[Material for the task Boundary: Start]

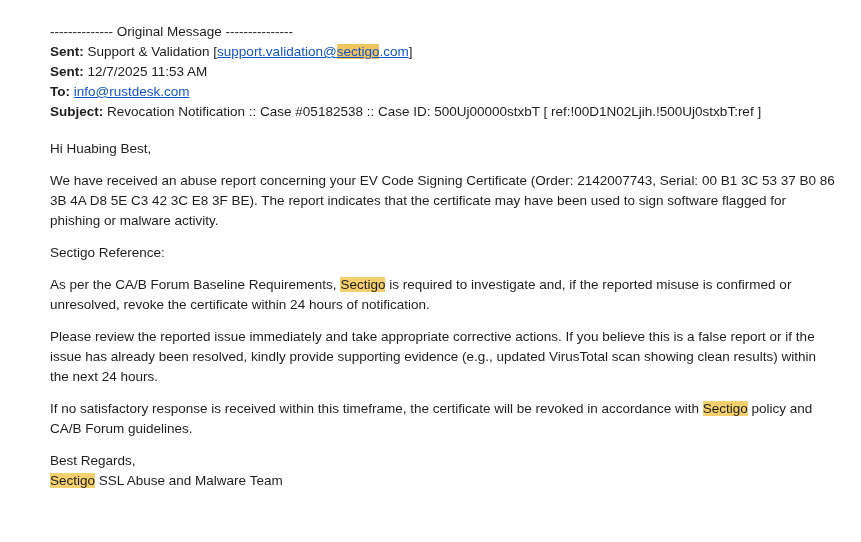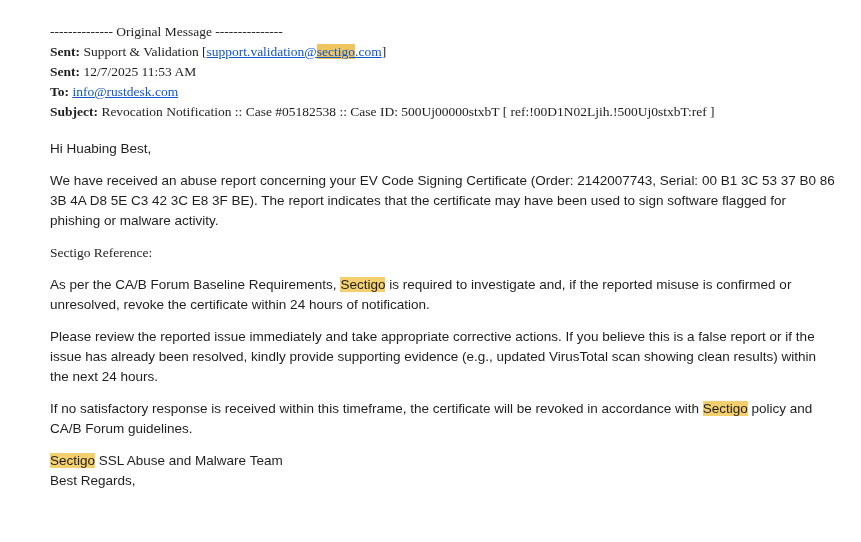--- a/index.html
+++ b/index.html
@@ -26,7 +26,7 @@
   }
   .hblock { margin: 0 0 17px 0; }
   .para   { margin: 0 0 12px 0; }
-  .line   { margin: 0; font-family: Liberation Serif, serif; }
+  .line   { margin: 0; }
   b.hlabel { font-weight: 700; }
   a.link {
     color: var(--link);

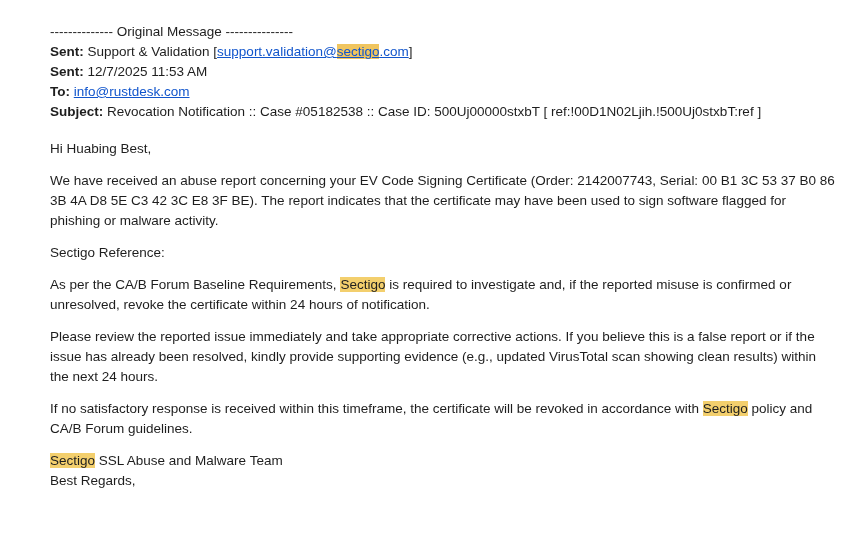--- a/index.html
+++ b/index.html
@@ -75,8 +75,8 @@
   <p class="para"><span>If no satisfactory response is received within this timeframe, the certificate will be revoked in accordance with </span><mark class="hl">Sectigo</mark><span> policy and CA/B Forum guidelines.</span></p>
 
   <p class="para">
+    <span style="display:block">Best Regards,</span>
     <span style="display:block"><mark class="hl">Sectigo</mark><span> SSL Abuse and Malware Team</span></span>
-    <span style="display:block">Best Regards,</span>
   </p>
 
 </div>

[Material for the task Boundary: End]

_Try it:_
Whenever the word "Best" shows up in a line above, copy that line.

_Exercise output:_
+    <span style="display:block">Best Regards,</span>
-    <span style="display:block">Best Regards,</span>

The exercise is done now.